Article publié dans l'édition Hiver 2022 de Gestion

La négociation est un processus lors duquel deux parties tentent de parvenir à un accord en étudiant divers scénarios et en présentant des offres. Selon certains chercheurs, il est essentiel de comprendre les différences culturelles entre les négociateurs et de les utiliser comme des passerelles afin de mener à bien des discussions difficiles.

Les hommes ne sont pas toujours meilleurs que les femmes

La littérature scientifique a jusqu’ici fait valoir que les hommes sont généralement meilleurs négociateurs que les femmes en raison de leur caractère plus affirmé et plus compétitif. Les hommes sont davantage susceptibles, par exemple, d’entamer les négociations, de se fixer des objectifs plus ambitieux et de faire des offres plus audacieuses, ce qui peut conduire à des résultats économiques plus favorables.

Les chercheurs ont attribué cette différence au conditionnement social issu des stéréotypes de genre, qui dictent les manières dont un homme ou une femme doit se comporter dans certaines situations et dans des cultures données : en général, les hommes chercheraient avant tout à contrôler leurs actions et leur destin, alors que les femmes seraient plutôt au service du bien commun.

Or, lors d’une récente étude1, des chercheurs ont examiné la façon dont la performance des hommes et des femmes varie selon les cultures au cours d’une négociation. Après avoir analysé les résultats de 185 recherches menées dans 30 pays à ce sujet, ils ont conclu que la performance relative des femmes dépend des valeurs et des pratiques culturelles dominantes dans leur société. Leurs constats nous apprennent donc que les femmes sont plus susceptibles de surpasser les hommes lors de négociations dans des cultures moins individualistes, où les structures de groupe sont plus fortes et où les pratiques d’affirmation de soi sont plus faibles.
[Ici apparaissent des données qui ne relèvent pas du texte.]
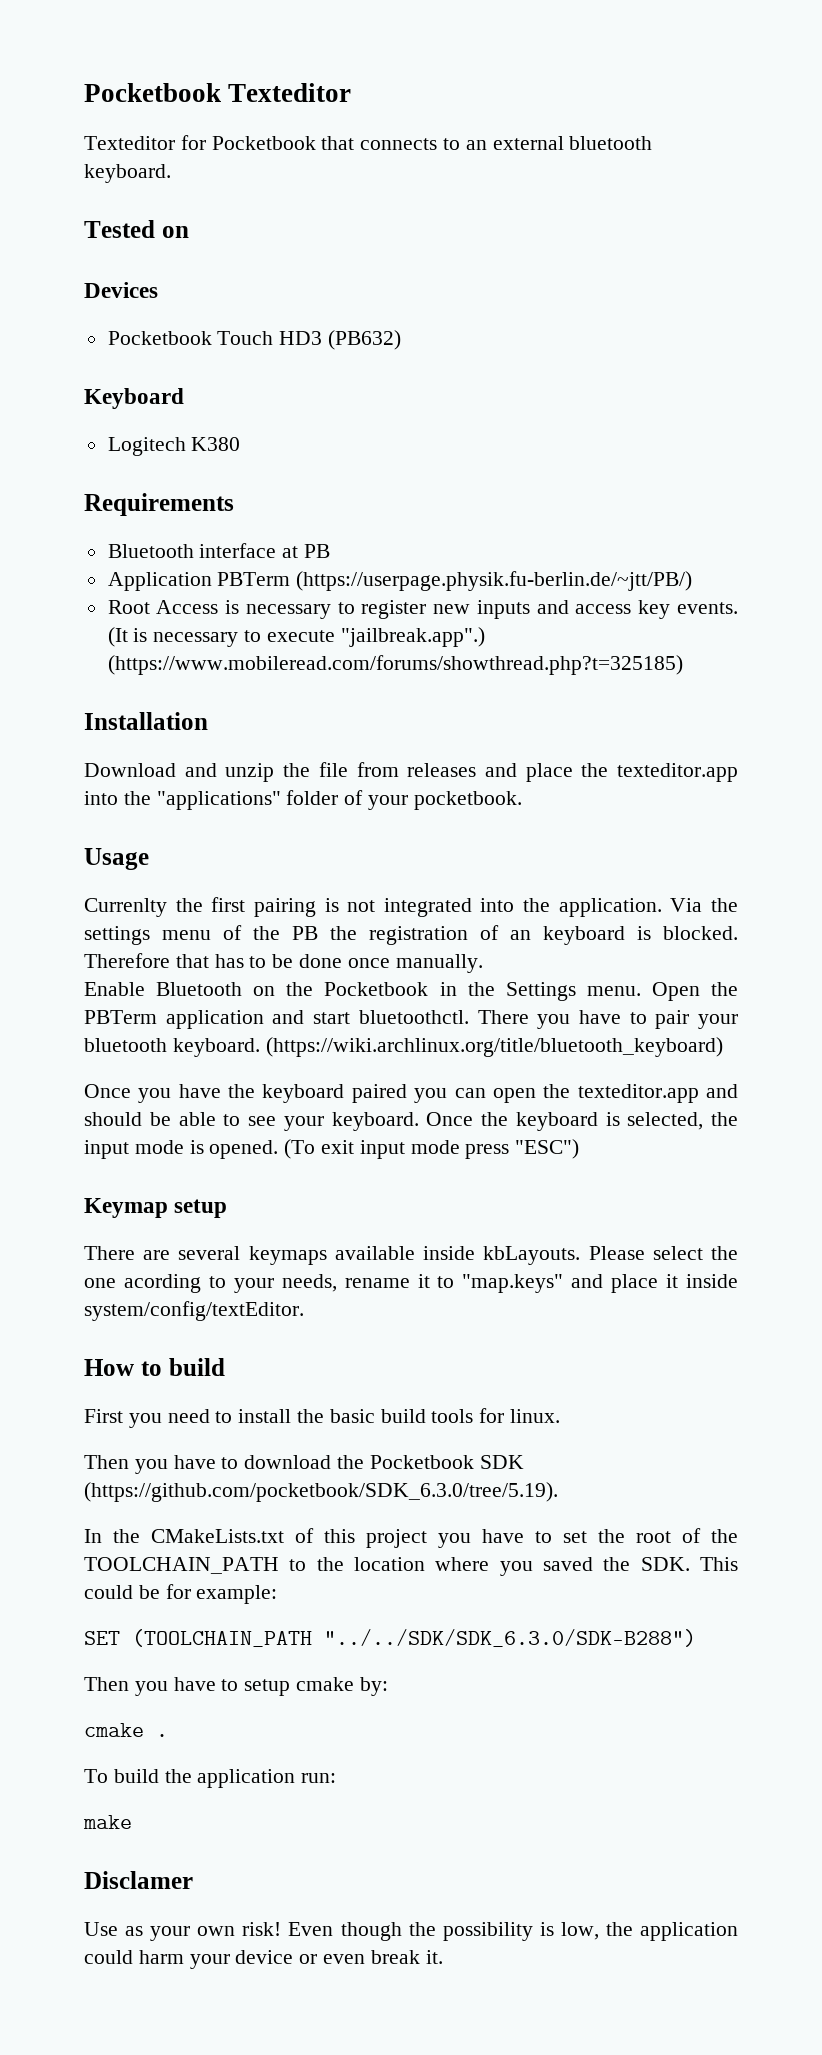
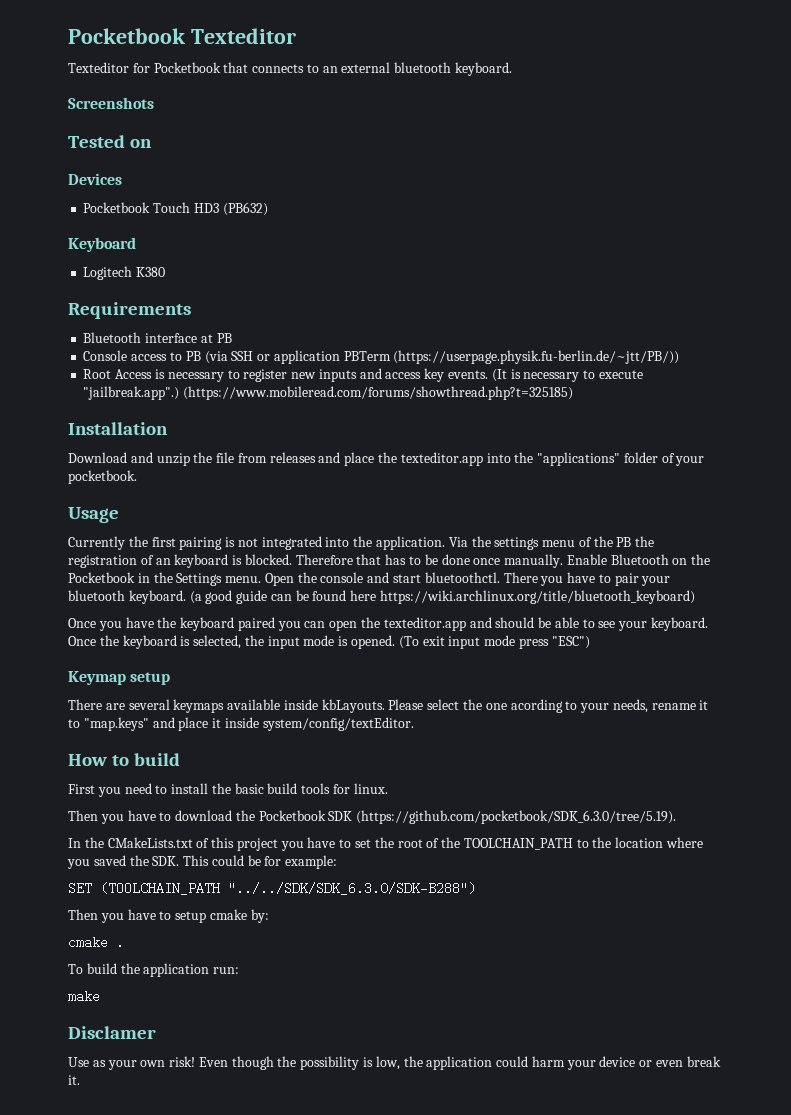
+ Screenshots
- Application PBTerm (https://userpage.physik.fu-berlin.de/~jtt/PB/)
+ Console access to PB (via SSH or application PBTerm (https://userpage.physik.fu-berlin.de/~jtt/PB/))
- Currenlty the first pairing is not integrated into the application.
+ Currently the first pairing is not integrated into the application.
- Therefore that has to be done once manually.
- Enable Bluetooth on the Pocketbook in the Settings menu.
+ Therefore that has to be done once manually. Enable Bluetooth on the Pocketbook in the Settings menu.
- Open the PBTerm application and start bluetoothctl.
+ Open the console and start bluetoothctl.
- (https://wiki.archlinux.org/title/bluetooth_keyboard)
+ (a good guide can be found here https://wiki.archlinux.org/title/bluetooth_keyboard)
Sachant qu’une négociation couronnée de succès peut être attribuable à la volonté des parties d’agir dans leur propre intérêt, les hommes performent moins bien dans les cultures où les besoins du groupe l’emportent sur les intérêts des individus.
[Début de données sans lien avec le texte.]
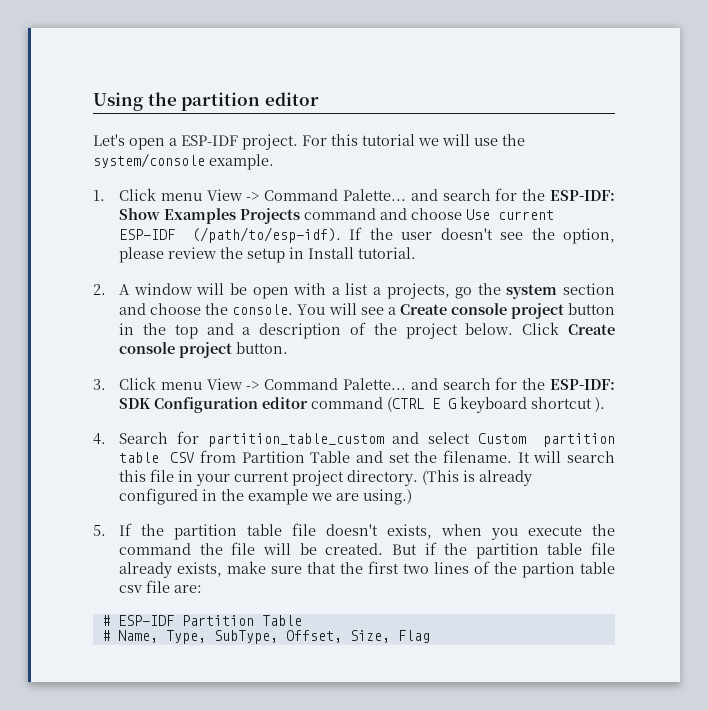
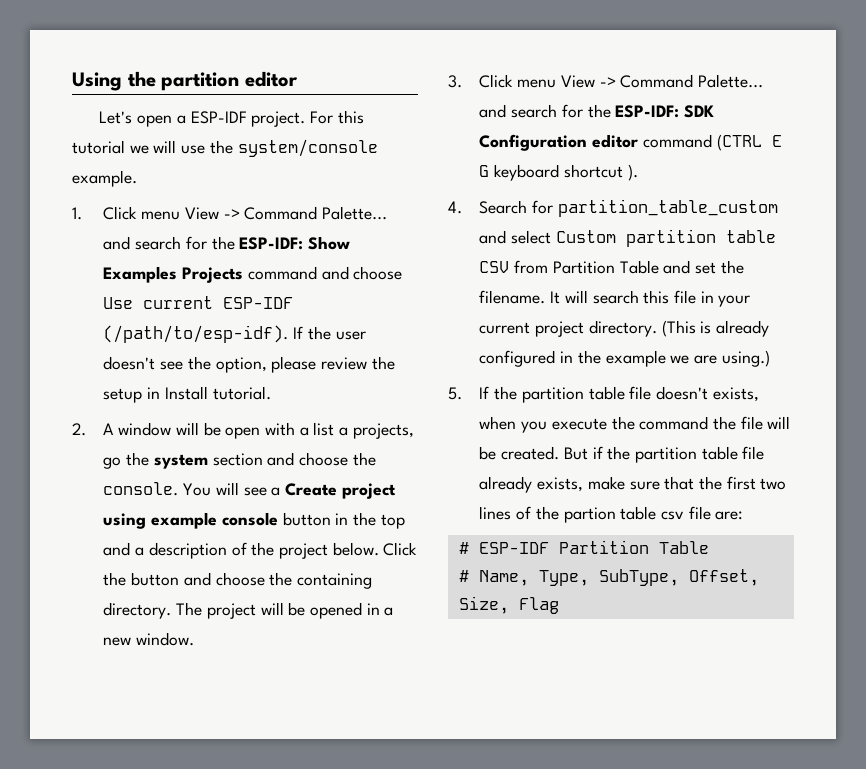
- You will see a Create console project button in the top and a description of the project below.
+ You will see a Create project using example console button in the top and a description of the project below.
- Click Create console project button.
+ Click the button and choose the containing directory. The project will be opened in a new window.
Cependant, on apprend aussi dans cette étude que les hommes peuvent être socialement conditionnés à agir au détriment de leur intérêt personnel lorsqu’ils comprennent les avantages inhérents au fait d’appartenir à des groupes, notamment la famille, le réseau d’amis proches et les organisations qui les emploient.

Enfin, dans les cultures qui valorisent l’harmonie sociale, la performance des femmes est moins susceptible que celle des hommes d’être minée par les stratégies d’accommodement auxquelles on doit avoir recours pour préserver de bonnes relations, par exemple le fait de donner satisfaction aux revendications de l’autre partie et de limiter ses propres demandes.

Les tactiques de négociation douteuses

 Faire semblant, tromper, mentir : des chercheurs ont voulu savoir si ces trois tactiques de négociation sont jugées acceptables dans la culture germanique, plus précisément chez 300 négociateurs autrichiens. Leur étude2 révèle ainsi que, de façon générale, ces personnes approuvent davantage les tactiques de simulation que les tactiques trompeuses et mensongères.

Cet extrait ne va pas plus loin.